Opinion
The result of the stimulus bill proves government is not the answer
I am sure most of you have heard the news by now: the stimulus bill signed by President Obama on Feb. 17 promises to increase the average worker’s weekly paycheck by around $13 for the balance of 2009. This tepid increase comes with a price tag of $787 billion dollars, or about $2623 for every person currently living in the United States, whether or not they get the extra money.
Even an economic optimist like myself-I believe that capitalism is the natural state of human interaction-has to admit that the economy is struggling right now, yet I wonder what the Obama administration thinks is going to happen when it borrows that much money and only gives $13 per week of it to the people who actually make the economy work: the American taxpayers.
Some people will retort, I am sure, that most of the money in the stimulus bill is designed to create jobs that they will claim the economy desperately needs. I am inclined to agree that jobs are needed, but I wonder about the value of jobs created by borrowing hundreds of billions of jobs from foreign nations.
Others may react with the claim that this kind of stimulus is needed to prop up the overwhelmed social welfare system. I wonder how propping up that system helps a capitalist economy, especially when the money being used to secure the system must be paid back with interest.
Finally, some people will say that the stimulus is needed so that we can improve our national infrastructure, which is in desperate need of repair. To what end, I ask. Certainly, the infrastructure needs to be addressed, but how does borrowing the money to fix something that we already pay taxes to maintain fix the problem?
All of these reactions focus on the wrong part of the economic equation. People who believe that $787 billion in borrowed money injected into increased government control over our everyday lives are ignoring the reality that the current economic downturn was created by the American people and will be solved by the same.
We are the ones who bought houses we could not afford, borrowed to our maximum credit, and became content with inflated wages at jobs that were inevitably destined to be replaced by the unstoppable march of technology and the ever-changing spending habits of worldwide consumers. We are the ones who let this mess happen by failing to hold our government and our industries accountable until after the damage was done.

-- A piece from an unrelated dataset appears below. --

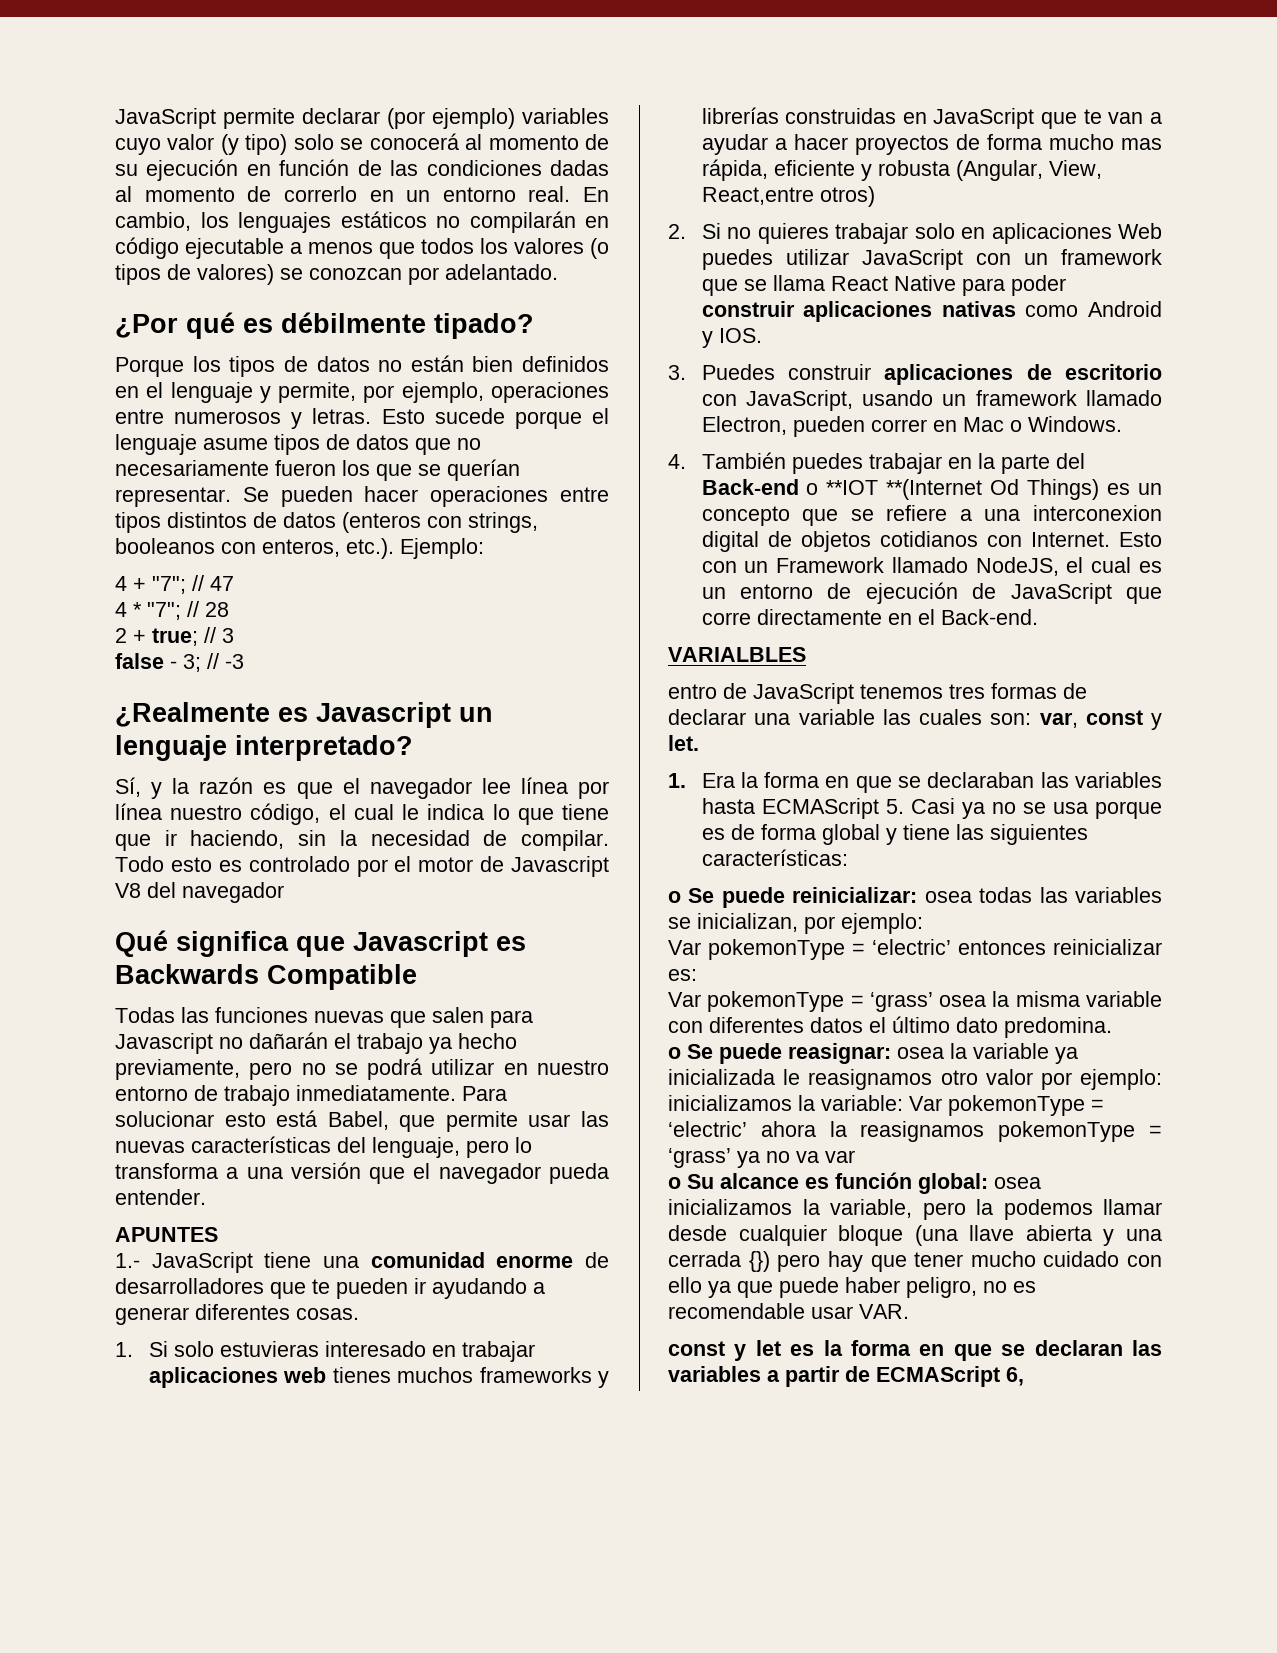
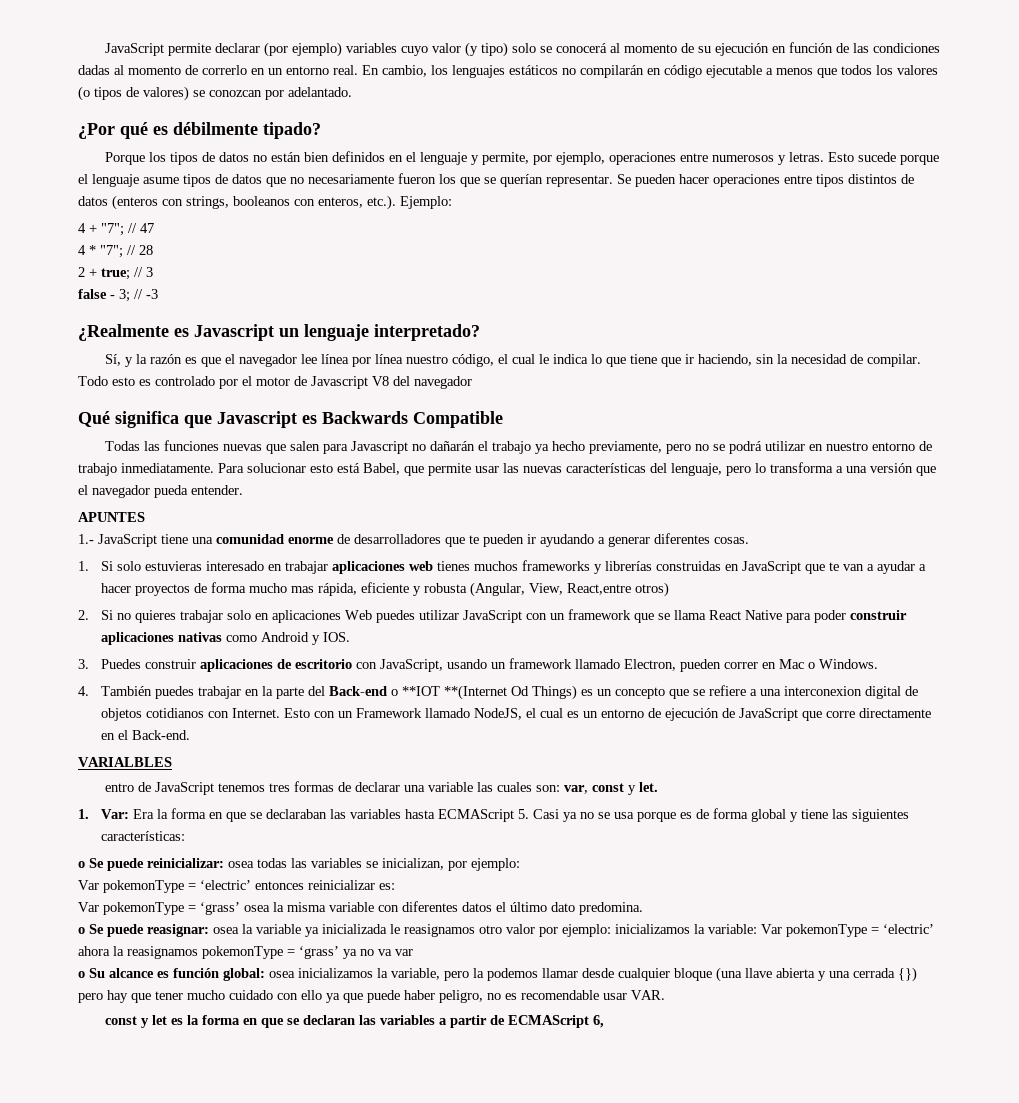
- 1. Era la forma en que se declaraban las variables hasta ECMAScript 5. Casi ya no se usa porque es de forma global y tiene las siguientes características:
+ 1. Var: Era la forma en que se declaraban las variables hasta ECMAScript 5. Casi ya no se usa porque es de forma global y tiene las siguientes características:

Now, not only do we have to dig out from under the weight of our economic mistakes of the past few decades, we will now also have to do so carrying the weight of trillions of dollars in national debt borrowed, supposedly, on our behalf–$1.6 trillion for 2009 alone. If the current estimates are even close to being true, we will have to earn $20 trillion extra dollars in our economy above our annual GDP in order to pay back the borrowing that has been done.
So, how is government stimulus helping the economy? I do not believe that it is. Be careful with that $13. You are going to need it when the bill comes due.